Give the number of lines in the material below that contain the word "build". No other content is needed.

====== Data records ======

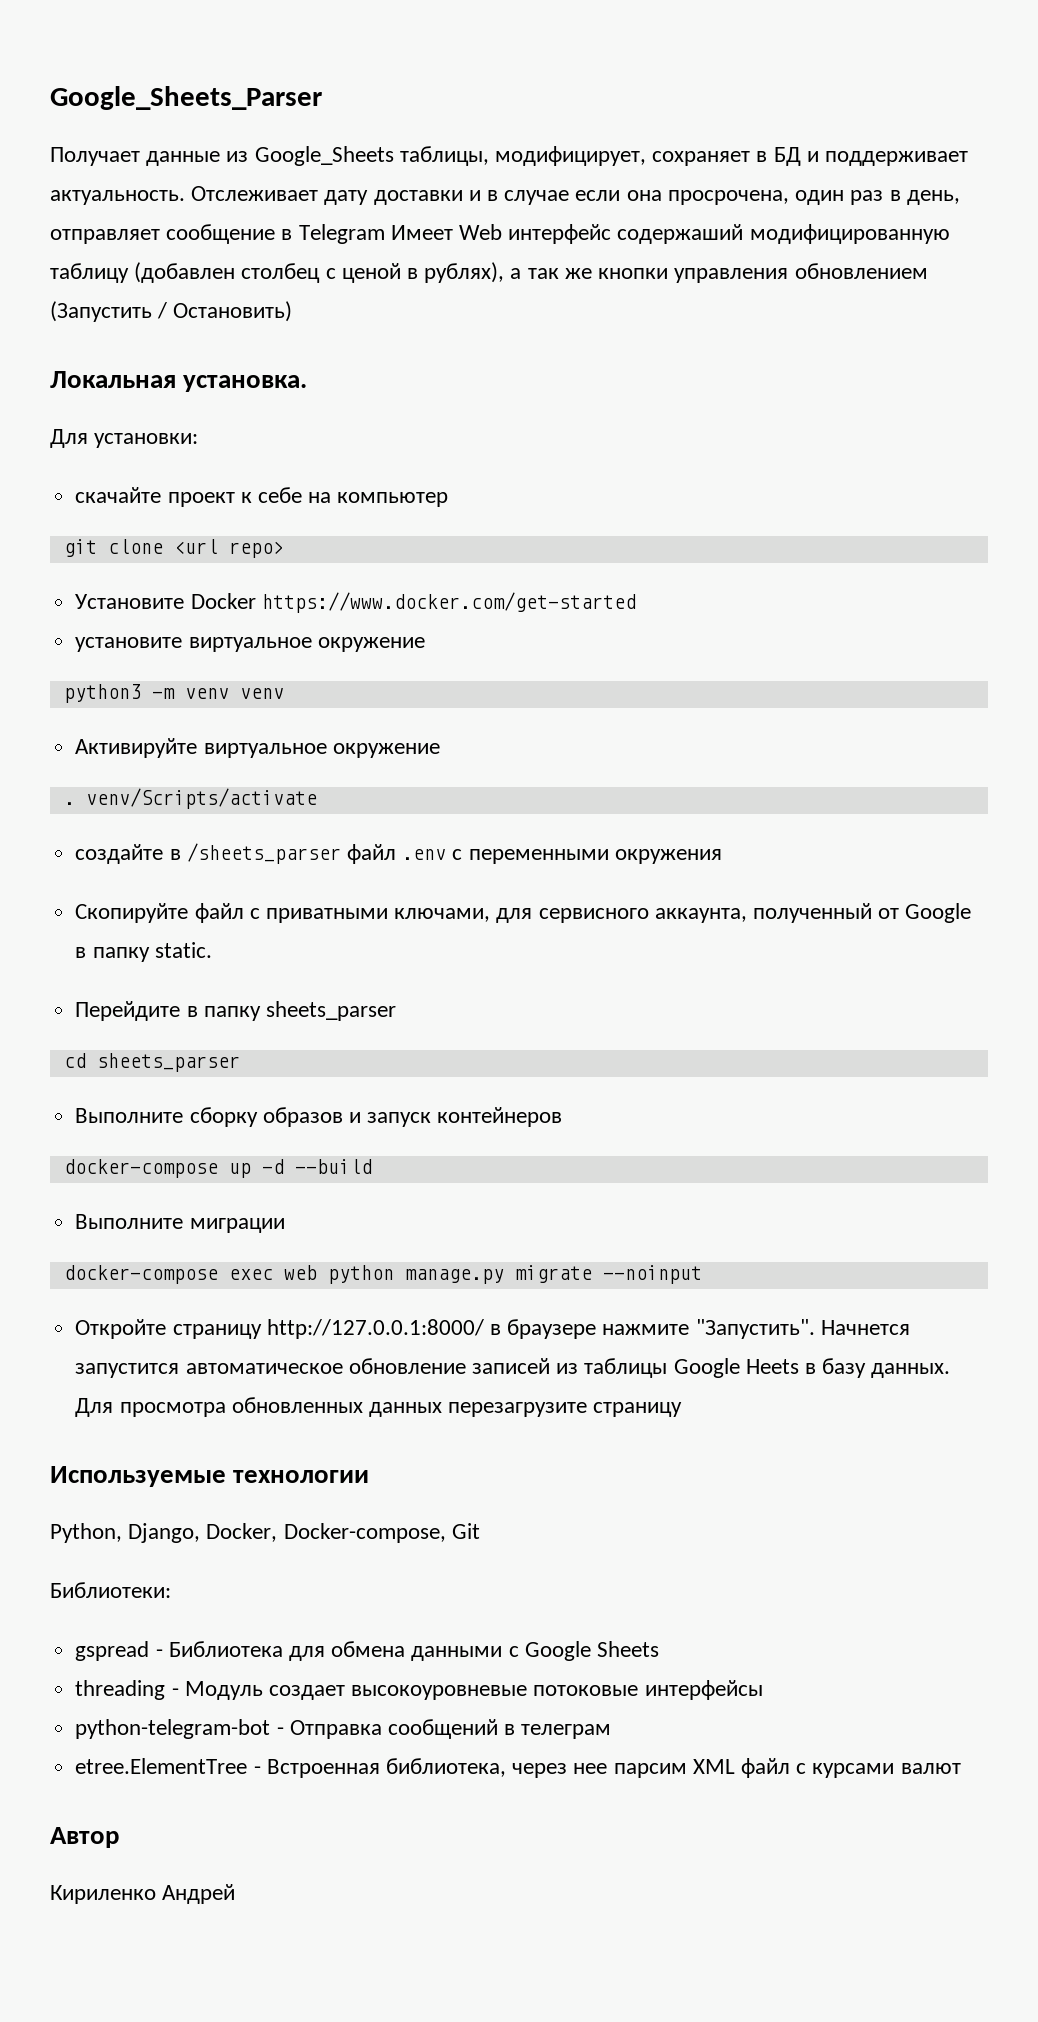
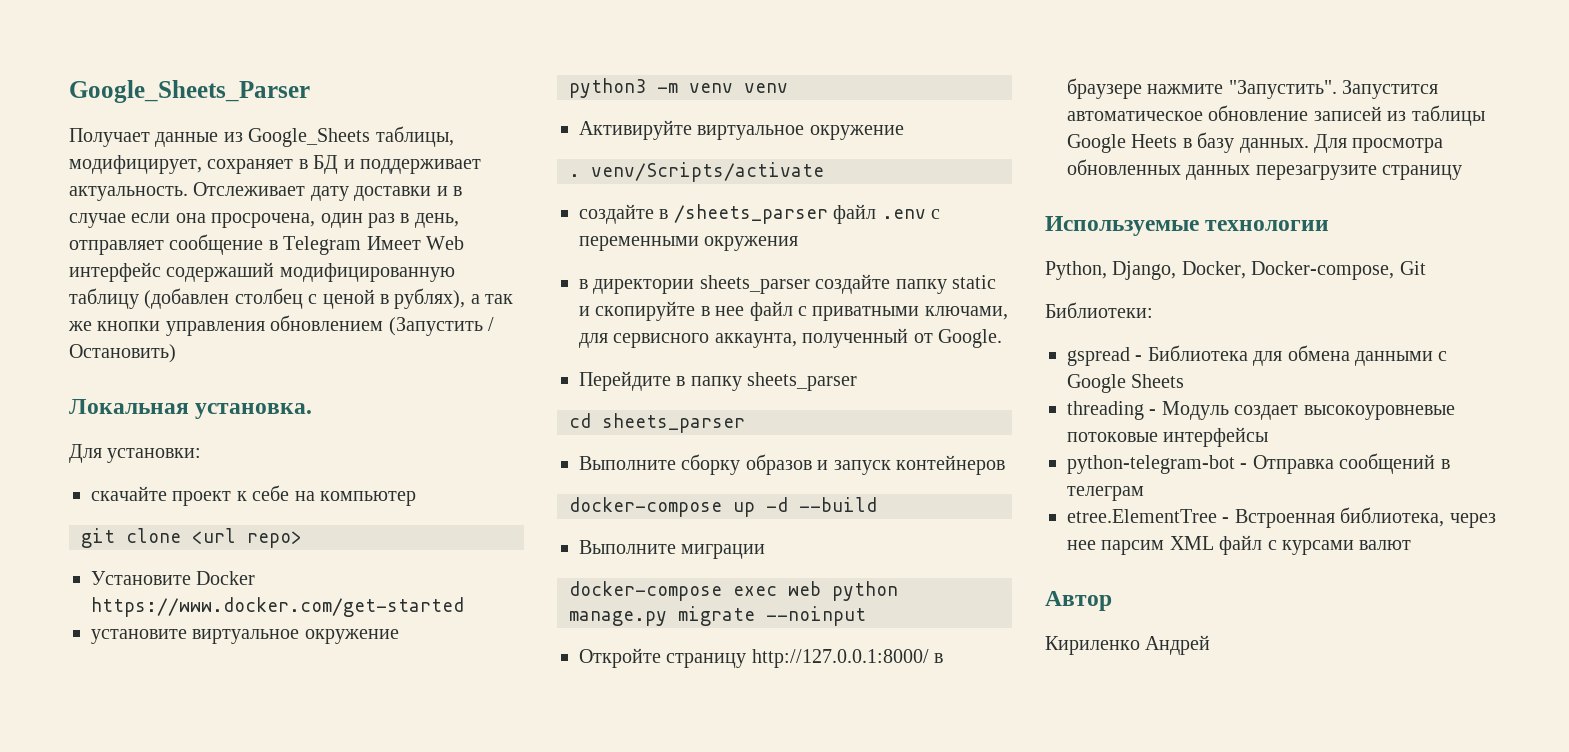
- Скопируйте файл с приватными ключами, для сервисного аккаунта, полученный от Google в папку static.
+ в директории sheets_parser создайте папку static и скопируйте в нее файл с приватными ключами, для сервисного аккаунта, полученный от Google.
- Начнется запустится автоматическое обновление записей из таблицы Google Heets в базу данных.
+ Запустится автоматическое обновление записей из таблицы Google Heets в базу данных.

======
====== Data records ======

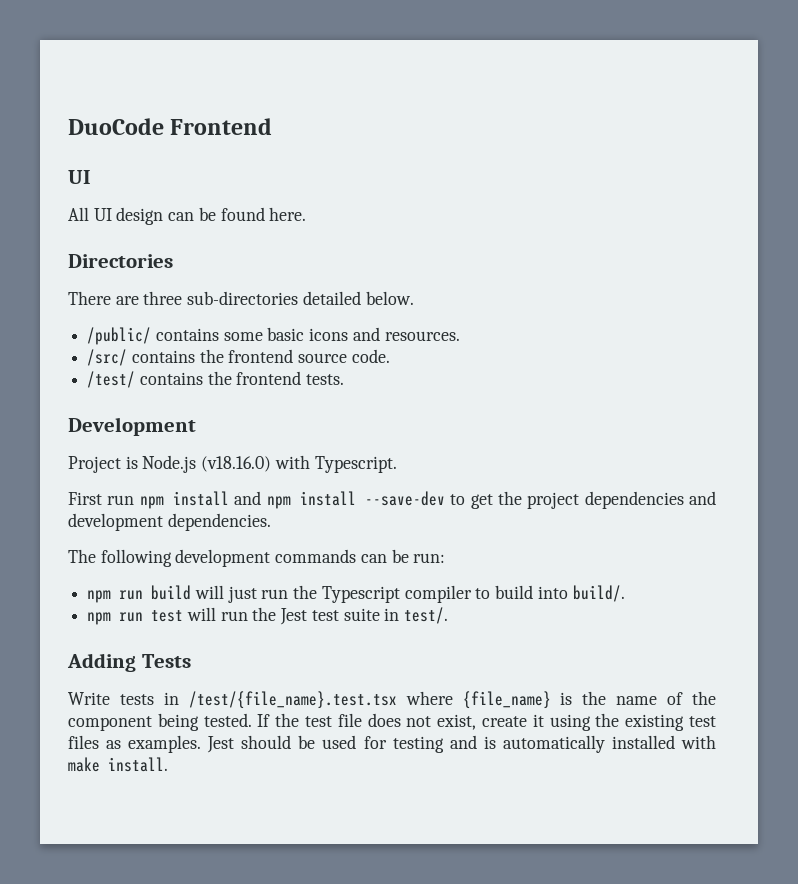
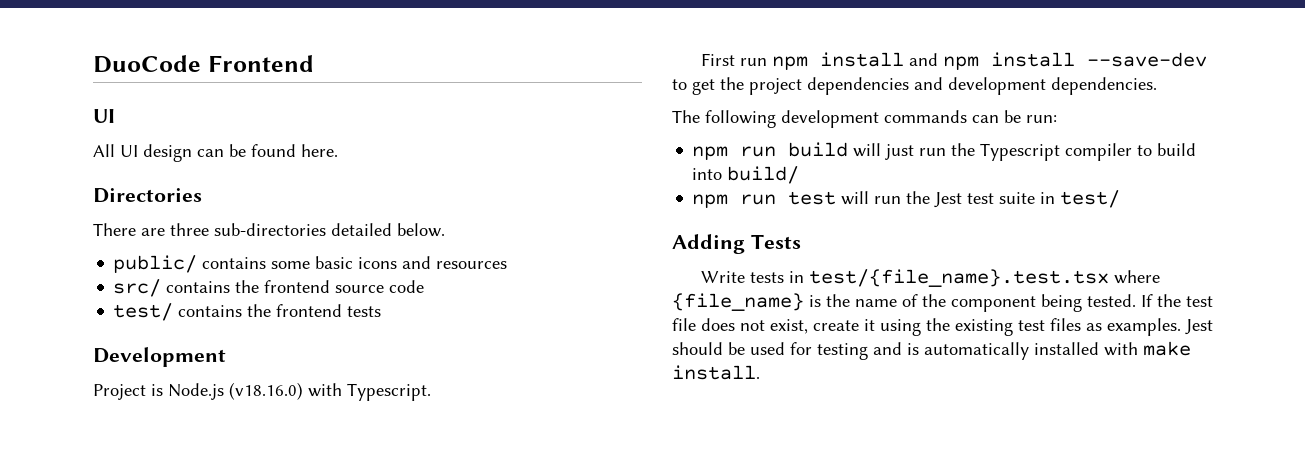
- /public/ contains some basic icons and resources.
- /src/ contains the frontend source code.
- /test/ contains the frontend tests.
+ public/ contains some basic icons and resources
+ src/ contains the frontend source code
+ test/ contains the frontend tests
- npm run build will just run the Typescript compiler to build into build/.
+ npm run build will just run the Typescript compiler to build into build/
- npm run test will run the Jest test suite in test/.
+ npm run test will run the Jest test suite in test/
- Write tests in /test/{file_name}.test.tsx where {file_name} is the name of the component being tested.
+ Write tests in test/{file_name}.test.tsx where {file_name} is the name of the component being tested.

======
====== Data records ======

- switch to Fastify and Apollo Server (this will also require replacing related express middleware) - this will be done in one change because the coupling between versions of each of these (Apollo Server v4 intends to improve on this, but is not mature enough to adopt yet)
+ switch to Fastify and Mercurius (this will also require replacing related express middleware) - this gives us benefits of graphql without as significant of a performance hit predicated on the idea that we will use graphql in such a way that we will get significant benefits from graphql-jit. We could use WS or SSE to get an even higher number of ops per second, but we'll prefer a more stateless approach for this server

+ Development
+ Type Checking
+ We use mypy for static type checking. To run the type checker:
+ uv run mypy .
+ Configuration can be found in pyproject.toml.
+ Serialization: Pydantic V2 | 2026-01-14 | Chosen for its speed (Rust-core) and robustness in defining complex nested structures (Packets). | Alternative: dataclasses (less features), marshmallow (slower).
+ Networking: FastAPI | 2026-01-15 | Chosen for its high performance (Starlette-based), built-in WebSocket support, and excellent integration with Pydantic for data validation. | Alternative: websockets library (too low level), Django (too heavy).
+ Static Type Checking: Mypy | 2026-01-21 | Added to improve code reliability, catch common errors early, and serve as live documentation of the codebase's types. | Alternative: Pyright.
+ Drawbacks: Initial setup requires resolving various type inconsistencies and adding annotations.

======

• _Exercise output_
2